* PROBLEM DETAILS:
Count the lines in the entries below that include the word "font". Give nothing but the number.

* GIVEN DATA:
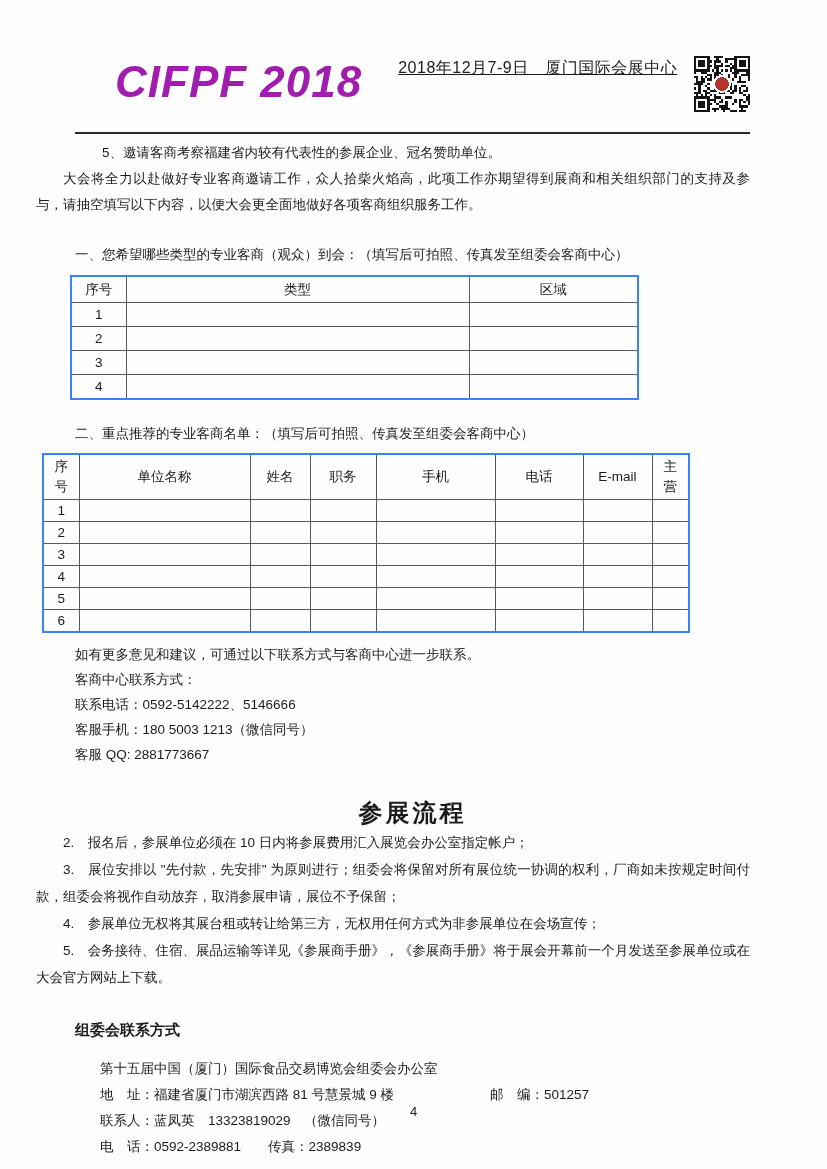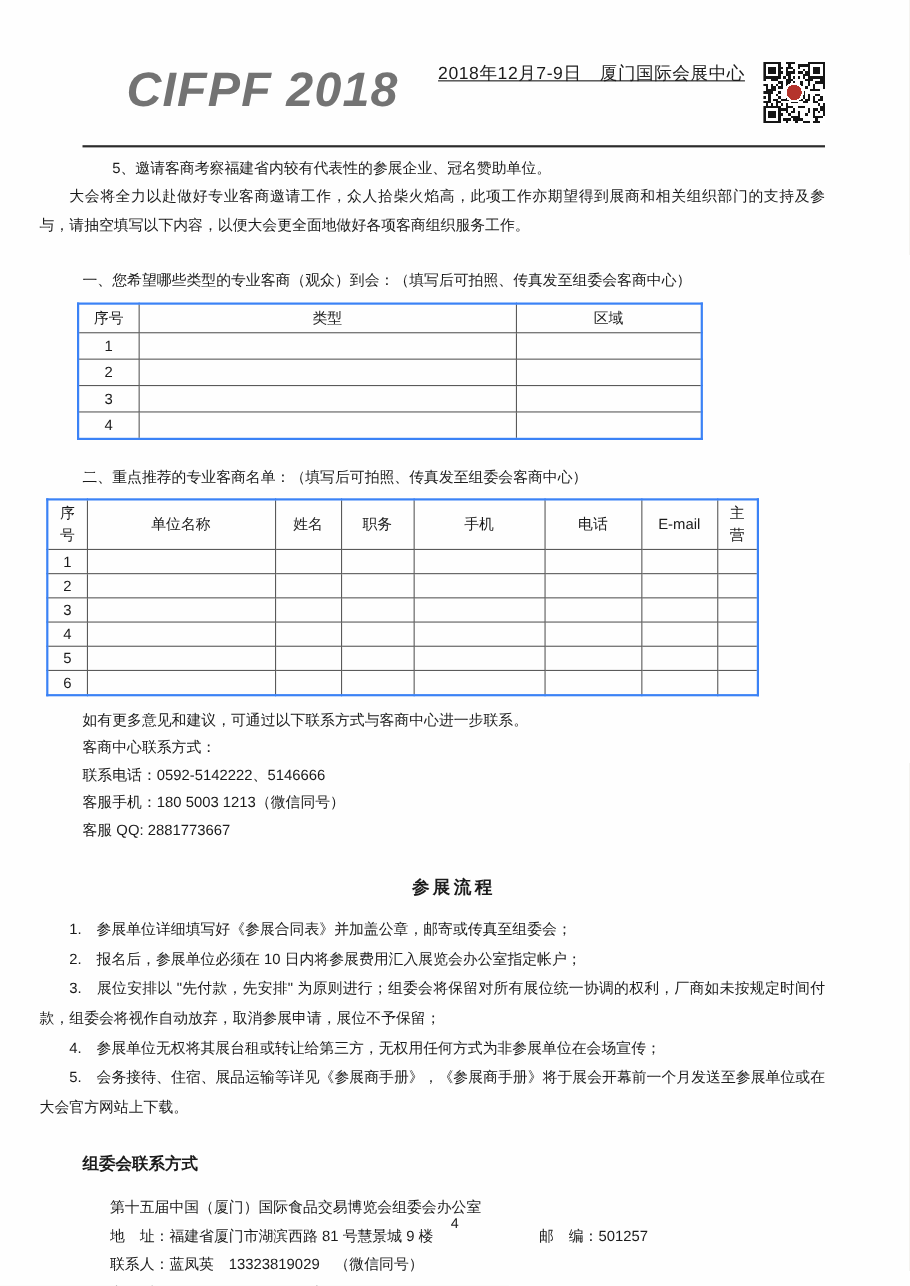--- a/index.html
+++ b/index.html
@@ -13,7 +13,7 @@
   .header{display:flex;align-items:flex-start;margin:50px 77px 0 75px;height:72px;}
   .logo{
     font-size:44px;font-weight:bold;font-style:italic;letter-spacing:1px;
-    line-height:64px;margin-left:40px;padding-right:10px;white-space:nowrap;color:#737373;
+    line-height:64px;margin-left:40px;padding-right:10px;white-space:nowrap;color:#a21caf;
   }
   .hinfo{margin-left:26px;padding-top:6px;white-space:nowrap;}
   .hinfo .l1{font-size:16px;line-height:23px;letter-spacing:0.5px;text-decoration:underline;}

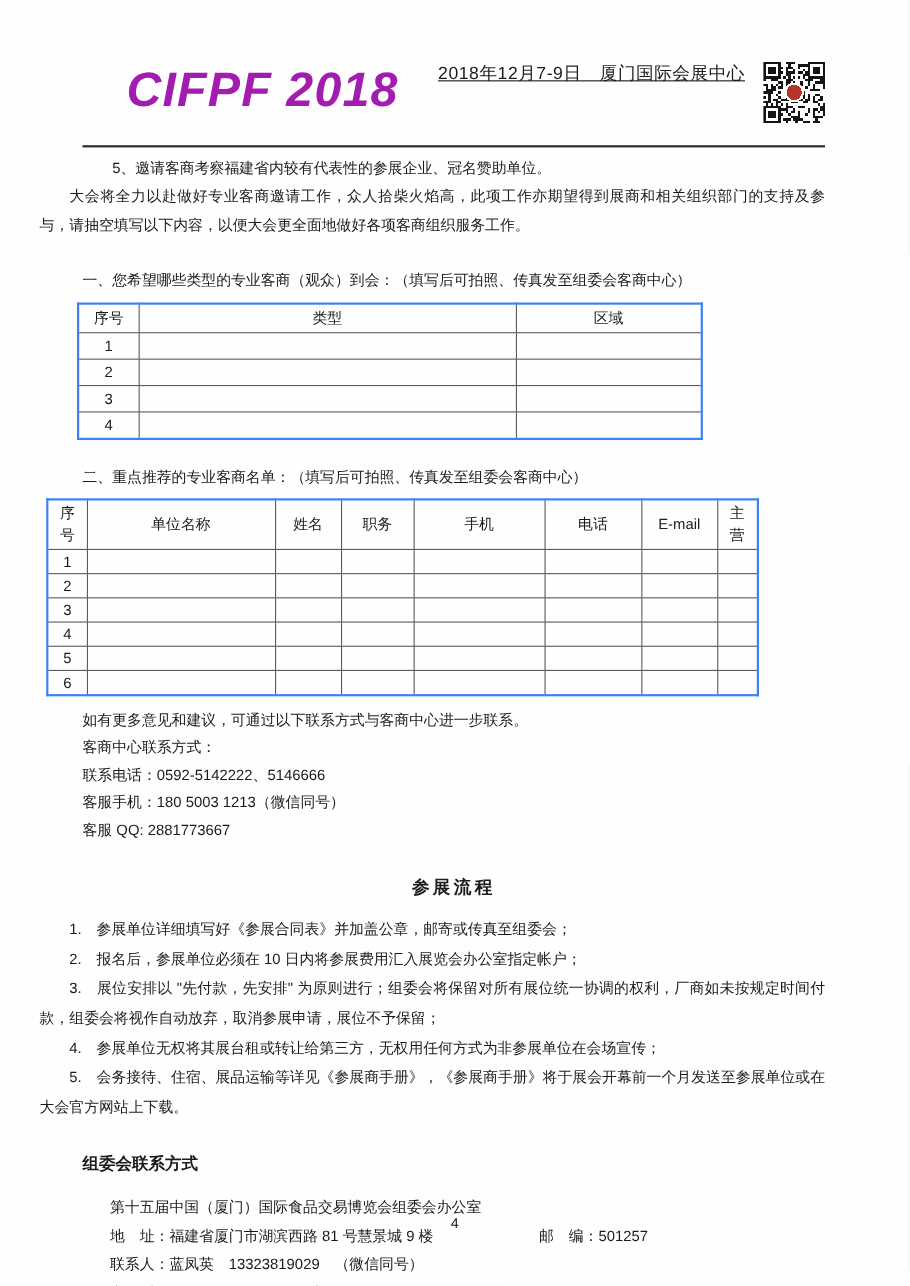--- a/index.html
+++ b/index.html
@@ -47,7 +47,7 @@
   
   .process-title{
     margin:30px 77px 0 75px;text-align:center;
-    font-size:16px;font-weight:bold;letter-spacing:3px;
+    font-size:24px;font-weight:bold;letter-spacing:3px;
   }
   .process-item{line-height:27px;}
   .process-first{margin-top:13px;}

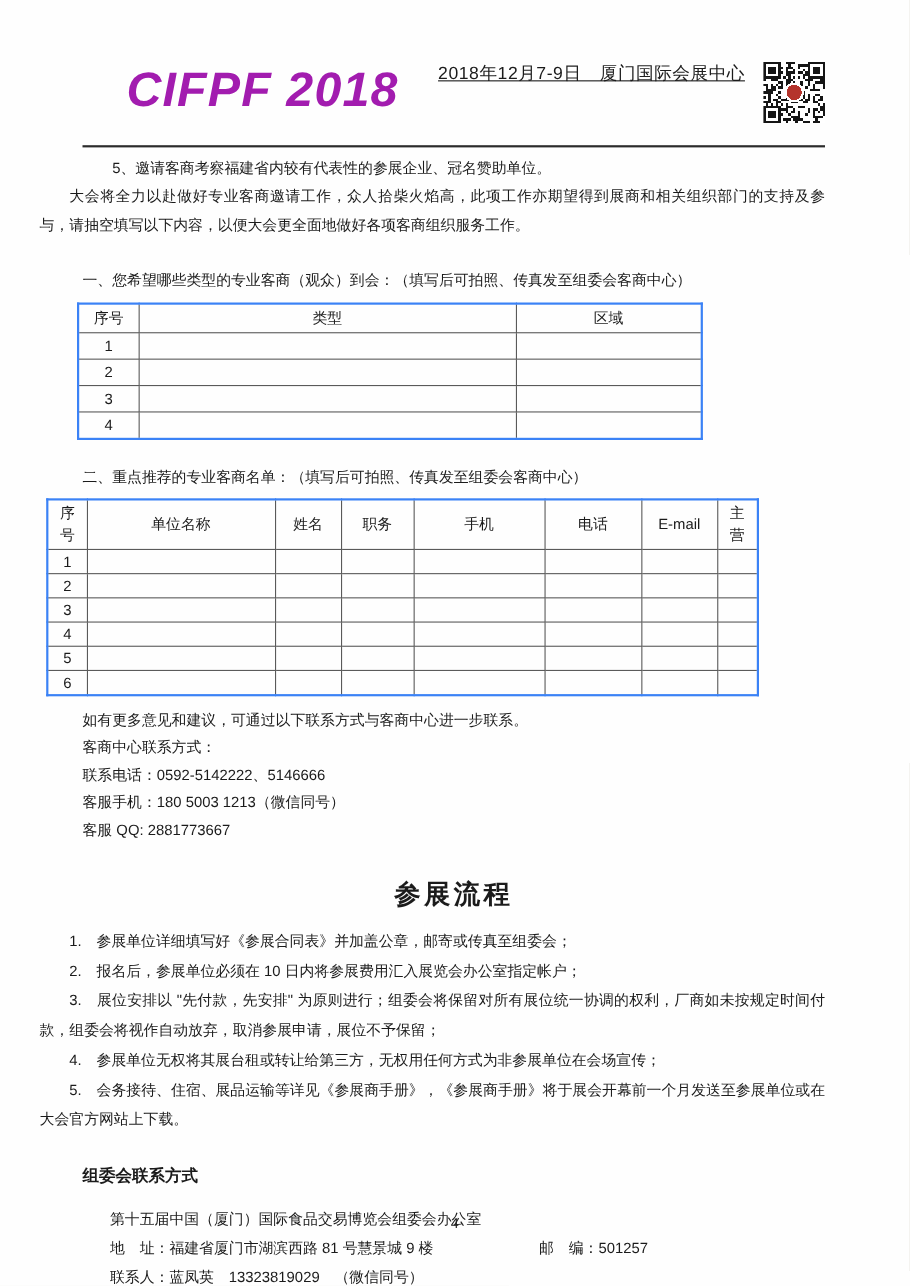--- a/index.html
+++ b/index.html
@@ -529,7 +529,6 @@
   <p class="text bc-line">客服 QQ: 2881773667</p>
 
   <h2 class="process-title">参展流程</h2>
-  <p class="text indent justify process-item process-first">1.　参展单位详细填写好《参展合同表》并加盖公章，邮寄或传真至组委会；</p>
   <p class="text indent justify process-item">2.　报名后，参展单位必须在 10 日内将参展费用汇入展览会办公室指定帐户；</p>
   <p class="text indent justify process-item">3.　展位安排以 "先付款，先安排" 为原则进行；组委会将保留对所有展位统一协调的权利，厂商如未按规定时间付款，组委会将视作自动放弃，取消参展申请，展位不予保留；</p>
   <p class="text indent justify process-item">4.　参展单位无权将其展台租或转让给第三方，无权用任何方式为非参展单位在会场宣传；</p>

* EXERCISE SOLUTION:
4